In leadership, a follower-centric approach, that emphasizes the importance of the follower in the leadership process presenting one of the latest approaches in leadership research, is considered to be one of the fields that can advance the leadership theory as well as contribute to developing more effective leadership within an organization. During the dyadic interaction between the leader and the follower, emotions play a key role and can enhance the outcomes of the leadership process as well as improve the overall performance of the organization. Despite the importance of the follower in leadership, previous studies have been paying more attention to the leader’s emotions and their influence on the follower’s performance. Moreover, these studies and leadership literature fail to explain the importance of emotions during the leader-follower interaction and do not include the most recent developments in diverse disciplines, e.g., social neuroscience, psychology. Consequently, there are gaps in literature regarding the interactions between the leader and the follower from the perspective of the exchange of emotions.
A key aspect in the dyadic interaction between the leader and the follower is that the follower’s emotions can influence the leader’s emotions even though up till now leadership research has been mainly focusing on the effects of the leader’s emotions on the follower. Hence, emotions of individuals participating in the communication process are sort of exchange and influence both individuals who are taking part in communication. Literature suggests that emotional contagion develops between the interacting individuals. The emotional contagion theory has captured researchers’ from different disciplines, e.g., psychology, neuroscience attention but is still poorly represented in leadership research and literature.
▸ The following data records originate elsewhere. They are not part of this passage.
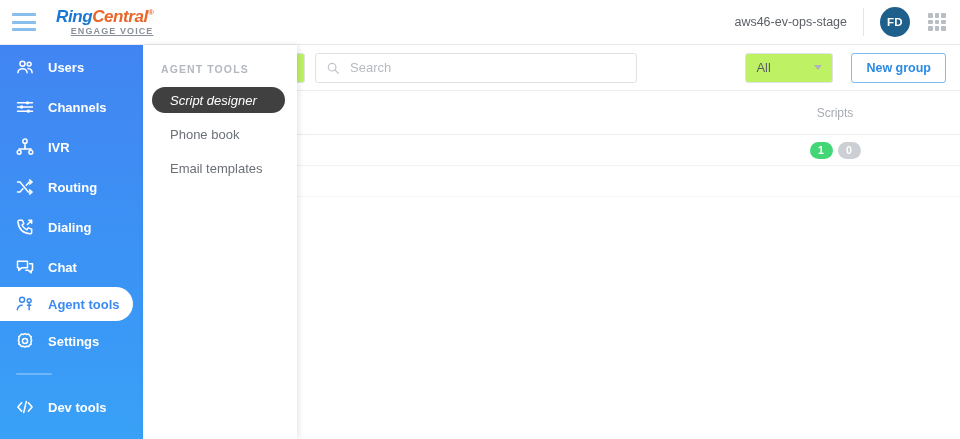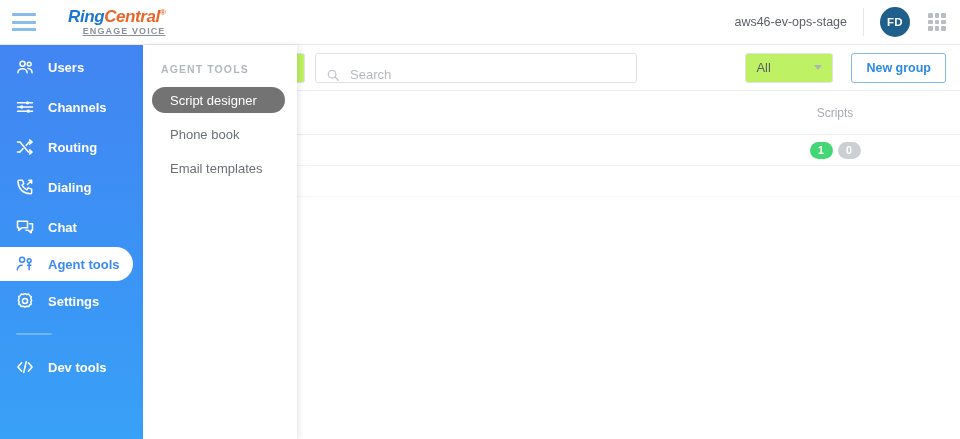--- a/index.html
+++ b/index.html
@@ -29,7 +29,7 @@
     display: block; height: 3px; width: 100%;
     background: #89bdeb; border-radius: 1px;
   }
-  .brand { margin-left: 20px; line-height: 1; }
+  .brand { margin-left: 8px; line-height: 1; }
   .brand-top {
     font-size: 17px; font-weight: bold; font-style: italic;
     letter-spacing: -0.4px; white-space: nowrap;

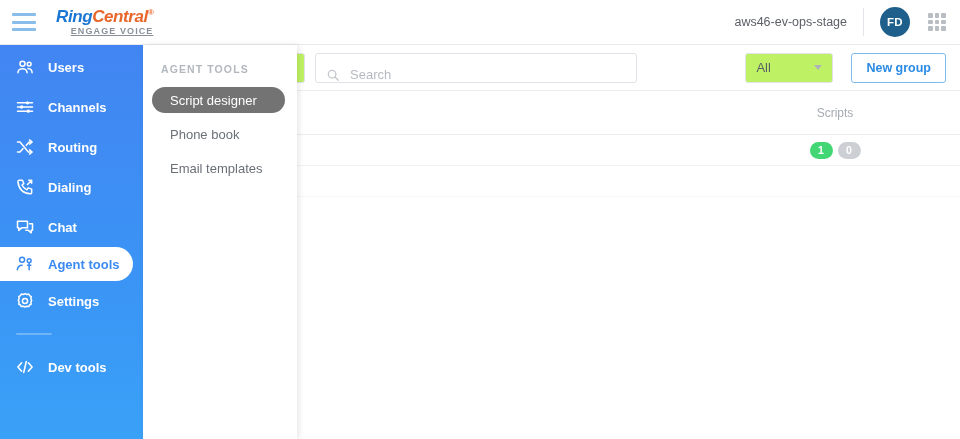--- a/index.html
+++ b/index.html
@@ -139,7 +139,7 @@
   .search-box {
     flex: 1; height: 30px; margin-left: 10px; margin-right: 10px;
     border: 1px solid #dfe2e6; border-radius: 3px;
-    display: flex; align-items: flex-end; padding: 0 10px; background: #fff;
+    display: flex; align-items: center; padding: 0 10px; background: #fff;
     max-width: 322px;
   }
   .search-ico { width: 14px; height: 14px; margin-right: 10px; color: #c3c7cc; }

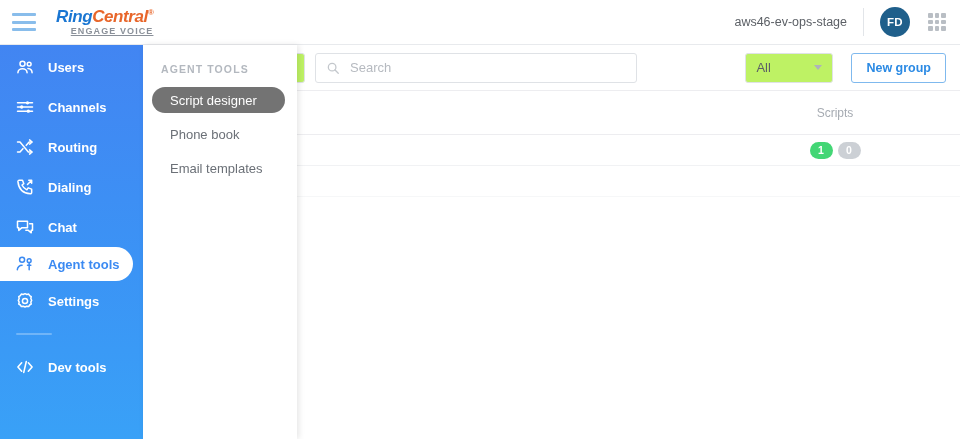--- a/index.html
+++ b/index.html
@@ -112,7 +112,7 @@
     font-size: 13px; color: #6b7077; cursor: pointer;
     border-radius: 13px; white-space: nowrap;
   }
-  .flyout-item.selected { background: #737373; color: #ffffff; }
+  .flyout-item.selected { background: #404040; color: #ffffff; font-style: italic; }
 
   
   .content {

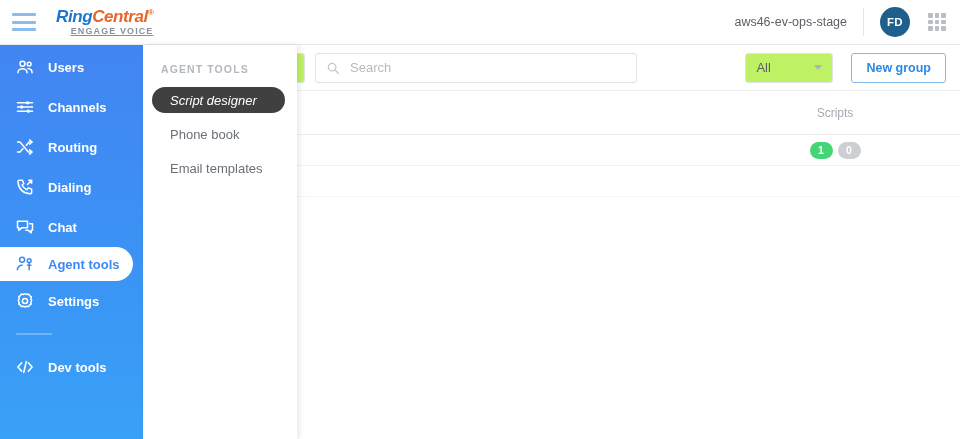--- a/index.html
+++ b/index.html
@@ -241,6 +241,18 @@
       <span class="lbl">Channels</span>
     </div>
 
+    <div class="nav-item">
+      <span class="ico">
+        <svg width="20" height="20" viewBox="0 0 24 24" fill="none" stroke="currentColor" stroke-width="1.8" stroke-linecap="round">
+          <circle cx="12" cy="5" r="2.6"></circle>
+            <path d="M12 7.6V12M5 16v-1.5h14V16"></path>
+            <path d="M12 12v2.5"></path>
+          <circle cx="5" cy="18.3" r="2.3"></circle>
+            <circle cx="19" cy="18.3" r="2.3"></circle>
+        </svg>
+      </span>
+      <span class="lbl">IVR</span>
+    </div>
 
     <div class="nav-item">
       <span class="ico">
The most recent literature in the field of leadership calls for research integrating perspectives and paradigms (see Anderson et al, 2008) to advance the leadership theory and contribute to more effective leadership in an organization. A need for such research is relevant due to a broad spectrum of fields of science that present the most recent and promising findings regarding the emotional contagion process and can be beneficial to the development of the leadership theory and contribute to its advancement.
Based on the above, the purpose of this article is to explain the dyadic interaction between the leader and the follower through the review of diverse literature on the theory of emotional contagion in e.g., neuroscience, neuroleadership psychology and to lay out the propositions how to describe the process of emotional contagion between the leader and the follower. Analytical, interpretative and comparative research methods were used.
The findings of this theoretical study suggest that follower-centric approaches vary in leadership depending on the underlying theoretical approach. Literature on follower-centric leadership emphasizes followers’ active role in the leadership process and the leader’s influence on them, affecting the outcomes of the leadership process. A follower-centric approach presents a different perception of followers as not just sole observers but also as evaluators of leadership. Furthermore, followers are considered to be the main evaluators of the leader and leadership effectiveness since leadership is not leadership unless it is recognized as one by the follower.
Literature from various disciplines revealed that the theory of emotional contagion can be used to explain the dyadic interaction between the leader and the follower and mainly focuses on the leader-follower emotional charge. This article discusses three assumptions regarding the leader-follower interaction process through the theory of emotional contagion. The first assumption is that the follower demonstrates emotions (E1) that are captured by the leader in a dyadic process. In a similar vein, the second assumption is that the leader shows his emotions (E2) that are captured by the follower in a dyadic process. The third assumption covers the whole process of interaction between the leader and the follower and the emotional contagion process; consequently, the primary emotions of both, the leader and the follower, transform. Furthermore, the research findings indicate that the emotional contagion process may depend on the social context. Hence, the leader and the follower can have a bigger influence on each other if they are closer / more familiar. Furthermore, the emotional contagion process may depend on individual differences. A charismatic leader can have a bigger impact on the follower’s emotions.
The assumptions proposed in this study can be developed and tested using the most advanced social neuroscience research methods in leadership. The study findings can inspire researchers to carry out research in this domain by paying attention to the integration of interdisciplinary knowledge and thus further develop the leadership theory. Finally, the research findings can contribute to the theories of effective leadership.